Le 05 septembre 2025, le ministre de l’Intérieur et de la Sécurité publique, Alassane Seïdou, signait une note rappelant l’interdiction de la circulation des véhicules à vitres teintées sur toute l’étendue du territoire national, conformément aux dispositions légales et réglementaires en vigueur en République du Bénin. Annoncée à grand renfort médiatique, la phase répressive n’a jamais eu lieu jusqu’à ce jour.
Qu’en est-il à ce jour de la mesure portant interdiction de la circulation des véhicules à vitres teintées en République du Bénin ? On se rappelle qu’il y a quelques mois, le ministre de l’intérieur et de la sécurité publique avait rappelé les dispositions réglementaires qui régissent le secteur notamment le décret N°2017-546 du 22 novembre 2017 selon lequel il est interdit de circuler avec un pare-brise ou des vitres avant empêchant une visibilité claire depuis l’extérieur du véhicule.
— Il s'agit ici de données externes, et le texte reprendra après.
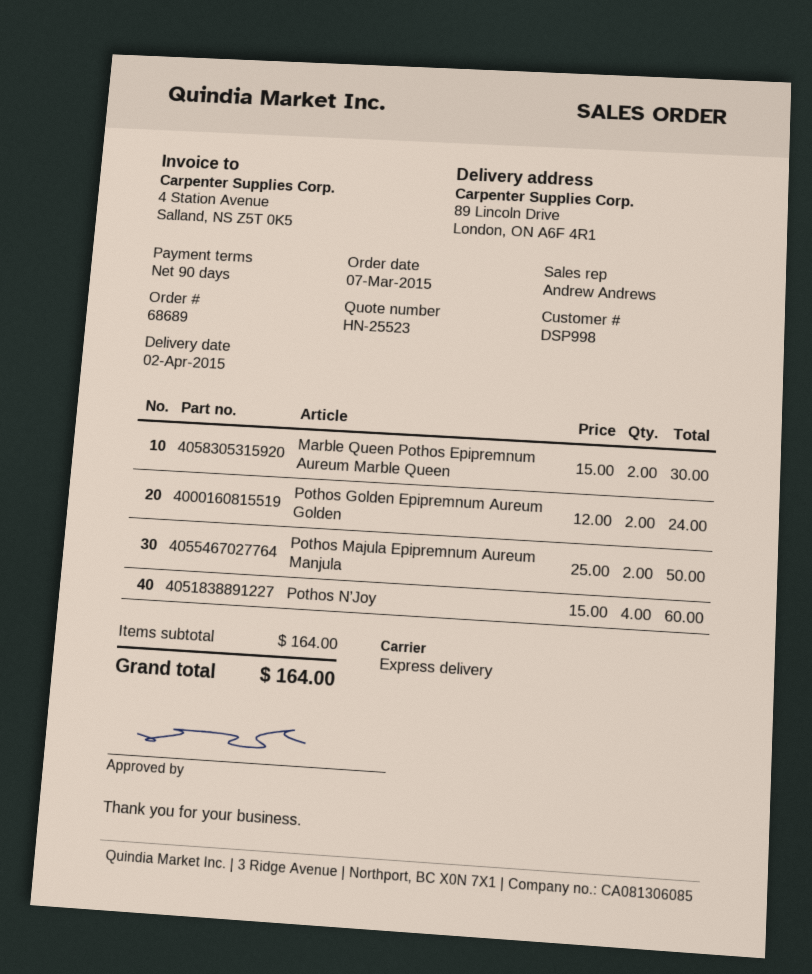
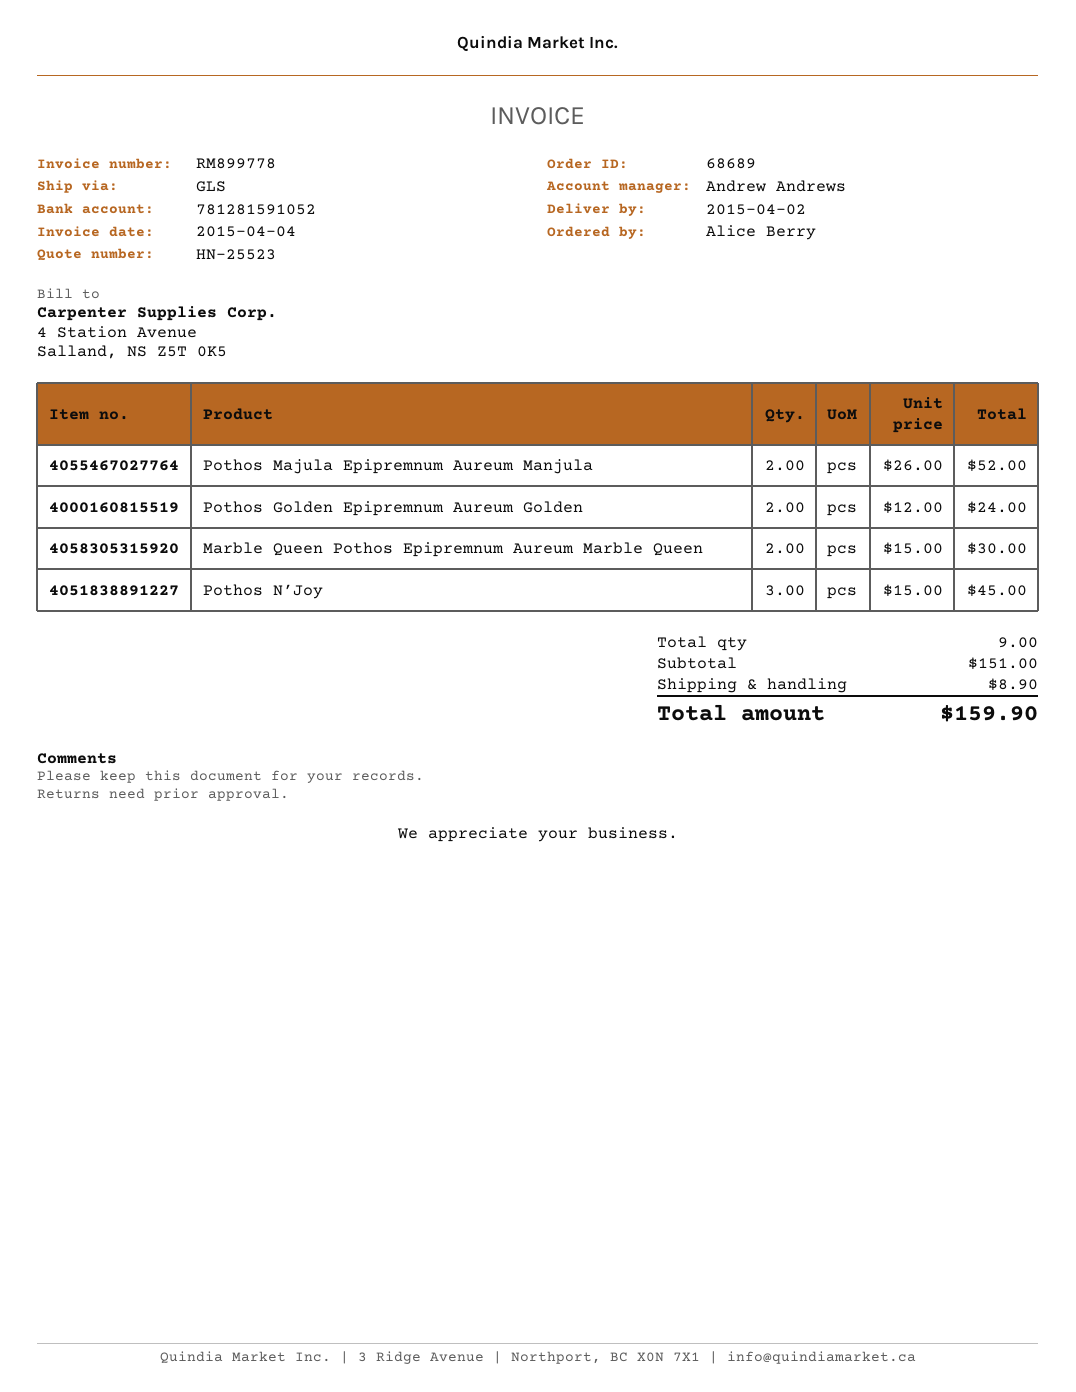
shipping method: express -> GLS
Pothos Majula Epipremnum Aureum Manjula: 2 x 25.00 = 50.00 -> 2 x 26.00 = 52.00
Pothos N’Joy: 4 x 15.00 = 60.00 -> 3 x 15.00 = 45.00
subtotal: 164.00 -> 151.00
shipping: none -> 8.90
total: 164.00 -> 159.90

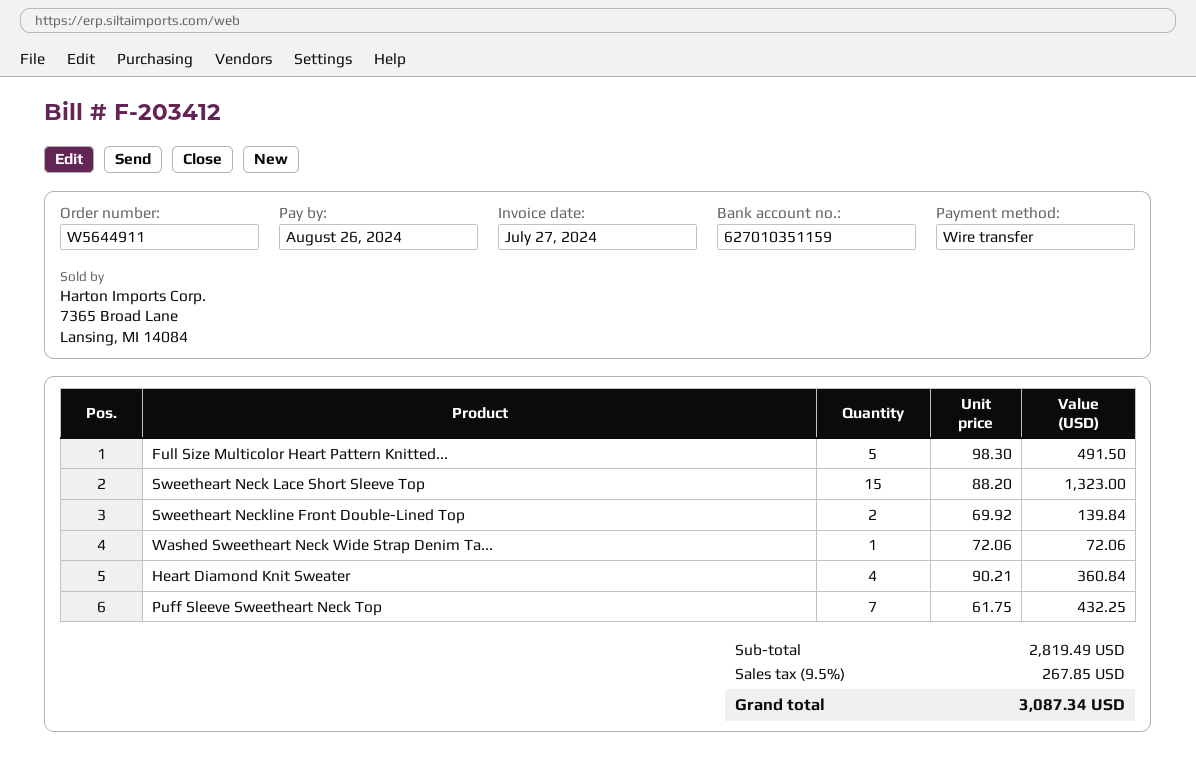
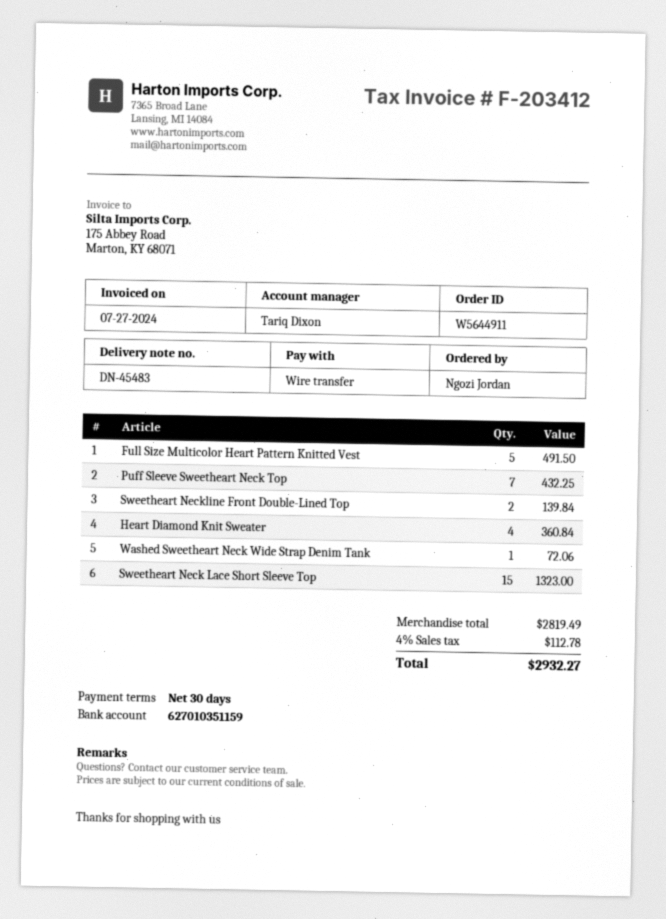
tax: 9.5% = 267.85 -> 4% = 112.78
total: 3087.34 -> 2932.27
Dans le document, l’autorité ministérielle insistait sur la nécessité pour les usagers de se conformer aux textes, dans un contexte où les impératifs de sécurité publique sont régulièrement mis en avant par le gouvernement. La même note précisait qu’une phase répressive entrerait en vigueur à compter du 1er octobre 2025. Le ministère précise qu’une vaste opération d’immobilisation et de retrait de circulation, des véhicules non conformes, sera menée par la Police républicaine, sur l’ensemble du territoire. Pour ne pas subir la rigueur de la loi, les propriétaires de véhicules concernés disposaient donc d’un délai allant jusqu’au 30 septembre 2025 pour se mettre en règle. Deux options s’offraient à eux : retirer les films teintés ou opaques apposés sur leurs vitres, ou s’acquitter des frais requis pour une autorisation spéciale d’utilisation de vitres teintées, lorsque la réglementation le permet. Dans les grandes villes, certains ont déboursé de l’argent pour retirer les films teintés, d’autres ont engagé des démarches administratives pour régulariser leur situation.
Un report inattendu
Mais contre toute attente, à quelques heures du démarrage effectif de la phase de répression, un report a été annoncé. Aucune explication officielle détaillée n’a accompagné cette décision. De sources officieuses, il est confié que ce report viserait à accorder un délai supplémentaire aux usagers afin de leur permettre de mieux se conformer aux exigences réglementaires. Une justification qui peine toutefois à convaincre une partie de l’opinion publique. Depuis l’annonce de ce report, plus rien. Aucune nouvelle communication officielle, aucune nouvelle échéance, aucun rappel formel. Le dossier semble avoir disparu de l’agenda public. Dans les rues, les véhicules à vitres teintées continuent de circuler, comme si la mesure n’avait jamais été annoncée. Des interrogations naissent. L’interdiction est-elle toujours d’actualité ? La phase répressive sera-t-elle relancée ? Ou s’agit-il d’une réforme qui n’ira jamais à son terme ?
Une frustration suscitée
Cette situation crée un malaise palpable. De nombreux Béninois expriment leur mécontentement, notamment ceux qui ont déjà consenti des efforts financiers pour se conformer à la note ministérielle. Ceux qui ont retiré leurs vitres teintées estiment avoir agi dans le respect de la loi, parfois au détriment de leur confort. Quant à ceux qui ont payé les taxes relatives à l’utilisation des vitres teintées, ils se sentent lésés face à l’absence de suivi et d’équité dans l’application de la mesure. Au-delà de la question des vitres teintées, c’est la crédibilité de l’action publique qui est en jeu. Une décision annoncée avec fermeté, assortie d’un calendrier précis, puis suspendue sans communication claire, laisse place au doute et alimente le sentiment d’improvisation.